🤖 AI Summary
This work addresses the limitations of low-resource machine translation and the reliance of existing reinforcement learning approaches on high-quality parallel corpora, which are prone to reward model deficiencies that degrade multilingual performance. The authors propose WALAR, a method that leverages only monolingual data for reinforcement training. By identifying and rectifying failure modes in source-side multilingual quality estimation models and integrating word- and language-alignment techniques to calibrate reward signals, WALAR effectively mitigates reward hacking. Evaluated across all 1,400 language directions in Flores-101, the method significantly outperforms LLaMAX—the current strongest open-source multilingual large language model—improving translation quality for all 101 low-resource languages while maintaining competitive performance on high-resource languages.
📝 Abstract
Large Language Models (LLMs) have demonstrated remarkable capability in machine translation on high-resource language pairs, yet their performance on low-resource translation still lags behind. Existing post-training methods rely heavily on high-quality parallel data, which are often scarce or unavailable for low-resource languages. In this paper, we introduce WALAR, a reinforcement training method using only monolingual text to elevate LLMs' translation capabilities on massive low-resource languages while retaining their performance on high-resource languages. Our key insight is based on the observation of failure modes (or "holes") in existing source-based multilingual quality estimation (QE) models.
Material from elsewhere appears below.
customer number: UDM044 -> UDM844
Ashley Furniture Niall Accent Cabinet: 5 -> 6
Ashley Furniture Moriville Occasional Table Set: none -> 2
Reinforcement learning (RL) using these QE models tends to amplify such holes, resulting in poorer multilingual LLMs. We develop techniques including word alignment and language alignment to mitigate such holes in WALAR's reward for RL training. We continually trained an LLM supporting translation of 101 languages using WALAR. The experiments show that our new model outperforms LLaMAX, one of the strongest open-source multilingual LLMs by a large margin on 1400 language directions on Flores-101 dataset.